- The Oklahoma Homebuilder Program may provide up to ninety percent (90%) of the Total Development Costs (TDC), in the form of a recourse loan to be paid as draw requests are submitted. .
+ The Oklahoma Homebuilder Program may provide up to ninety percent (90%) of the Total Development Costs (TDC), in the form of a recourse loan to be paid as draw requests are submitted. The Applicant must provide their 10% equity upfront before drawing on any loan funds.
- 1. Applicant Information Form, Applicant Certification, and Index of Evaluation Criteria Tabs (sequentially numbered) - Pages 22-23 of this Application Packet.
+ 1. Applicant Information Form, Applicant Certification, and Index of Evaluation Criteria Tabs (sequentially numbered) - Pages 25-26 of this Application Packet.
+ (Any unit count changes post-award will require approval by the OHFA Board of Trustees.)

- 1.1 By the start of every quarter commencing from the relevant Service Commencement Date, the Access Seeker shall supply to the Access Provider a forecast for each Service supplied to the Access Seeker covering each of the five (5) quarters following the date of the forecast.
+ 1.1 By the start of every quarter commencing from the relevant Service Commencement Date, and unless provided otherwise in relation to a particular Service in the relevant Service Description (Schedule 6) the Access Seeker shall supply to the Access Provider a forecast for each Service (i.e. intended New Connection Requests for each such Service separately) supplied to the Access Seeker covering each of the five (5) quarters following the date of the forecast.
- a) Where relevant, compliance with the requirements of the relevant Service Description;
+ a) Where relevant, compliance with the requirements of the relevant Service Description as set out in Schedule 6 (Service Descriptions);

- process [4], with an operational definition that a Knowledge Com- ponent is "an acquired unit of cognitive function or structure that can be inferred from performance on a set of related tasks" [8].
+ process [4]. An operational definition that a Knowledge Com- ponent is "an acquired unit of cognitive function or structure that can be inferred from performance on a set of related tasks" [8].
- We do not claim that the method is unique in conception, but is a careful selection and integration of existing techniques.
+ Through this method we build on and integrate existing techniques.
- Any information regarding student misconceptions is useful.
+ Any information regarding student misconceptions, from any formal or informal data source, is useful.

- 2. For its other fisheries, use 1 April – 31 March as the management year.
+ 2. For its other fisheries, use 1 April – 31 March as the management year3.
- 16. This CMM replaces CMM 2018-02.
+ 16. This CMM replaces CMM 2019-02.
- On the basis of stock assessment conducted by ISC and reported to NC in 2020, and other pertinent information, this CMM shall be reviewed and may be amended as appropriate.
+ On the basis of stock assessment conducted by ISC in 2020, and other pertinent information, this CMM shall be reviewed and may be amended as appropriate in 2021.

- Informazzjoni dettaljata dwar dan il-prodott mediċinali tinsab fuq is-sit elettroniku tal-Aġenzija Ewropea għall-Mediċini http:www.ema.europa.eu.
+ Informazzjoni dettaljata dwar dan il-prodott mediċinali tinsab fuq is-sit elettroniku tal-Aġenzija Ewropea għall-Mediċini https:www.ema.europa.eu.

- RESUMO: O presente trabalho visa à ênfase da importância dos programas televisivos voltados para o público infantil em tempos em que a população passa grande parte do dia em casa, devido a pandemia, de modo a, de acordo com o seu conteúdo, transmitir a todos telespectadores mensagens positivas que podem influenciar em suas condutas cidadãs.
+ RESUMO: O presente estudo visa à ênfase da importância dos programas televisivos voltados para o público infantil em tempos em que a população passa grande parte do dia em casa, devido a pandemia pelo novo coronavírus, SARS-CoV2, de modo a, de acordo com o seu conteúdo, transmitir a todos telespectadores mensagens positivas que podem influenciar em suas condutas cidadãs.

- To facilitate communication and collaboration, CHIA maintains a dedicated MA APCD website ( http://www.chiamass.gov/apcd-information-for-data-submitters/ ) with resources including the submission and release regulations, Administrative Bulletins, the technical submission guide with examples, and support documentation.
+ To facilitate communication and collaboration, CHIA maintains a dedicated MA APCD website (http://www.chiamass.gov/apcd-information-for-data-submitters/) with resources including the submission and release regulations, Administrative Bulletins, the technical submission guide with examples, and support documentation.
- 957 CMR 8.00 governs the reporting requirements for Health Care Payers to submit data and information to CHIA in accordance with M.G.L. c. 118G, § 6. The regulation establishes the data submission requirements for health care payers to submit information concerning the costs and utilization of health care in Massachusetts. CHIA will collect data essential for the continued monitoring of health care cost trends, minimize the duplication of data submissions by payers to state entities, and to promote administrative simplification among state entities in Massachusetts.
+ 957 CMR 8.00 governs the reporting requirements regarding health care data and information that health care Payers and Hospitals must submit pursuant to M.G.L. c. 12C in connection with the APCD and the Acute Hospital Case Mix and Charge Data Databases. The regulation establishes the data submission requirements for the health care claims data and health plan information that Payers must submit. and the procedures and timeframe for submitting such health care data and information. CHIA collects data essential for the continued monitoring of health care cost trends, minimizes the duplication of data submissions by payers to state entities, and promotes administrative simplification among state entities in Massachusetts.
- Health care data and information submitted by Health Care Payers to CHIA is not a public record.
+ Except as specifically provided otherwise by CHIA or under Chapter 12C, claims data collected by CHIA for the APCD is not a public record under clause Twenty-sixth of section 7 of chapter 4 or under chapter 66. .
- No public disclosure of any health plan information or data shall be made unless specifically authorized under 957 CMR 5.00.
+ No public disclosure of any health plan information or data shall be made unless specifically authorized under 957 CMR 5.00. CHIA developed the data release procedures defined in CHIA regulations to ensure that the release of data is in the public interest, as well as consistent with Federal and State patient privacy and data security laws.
----
Required action: Set down precisely the lines above between the line holding "the management year3." and the line holding "- On the basis", inclusive, and nothing beyond them.

Answer box:
+ 2. For its other fisheries, use 1 April – 31 March as the management year3.
- 16. This CMM replaces CMM 2018-02.
+ 16. This CMM replaces CMM 2019-02.
- On the basis of stock assessment conducted by ISC and reported to NC in 2020, and other pertinent information, this CMM shall be reviewed and may be amended as appropriate.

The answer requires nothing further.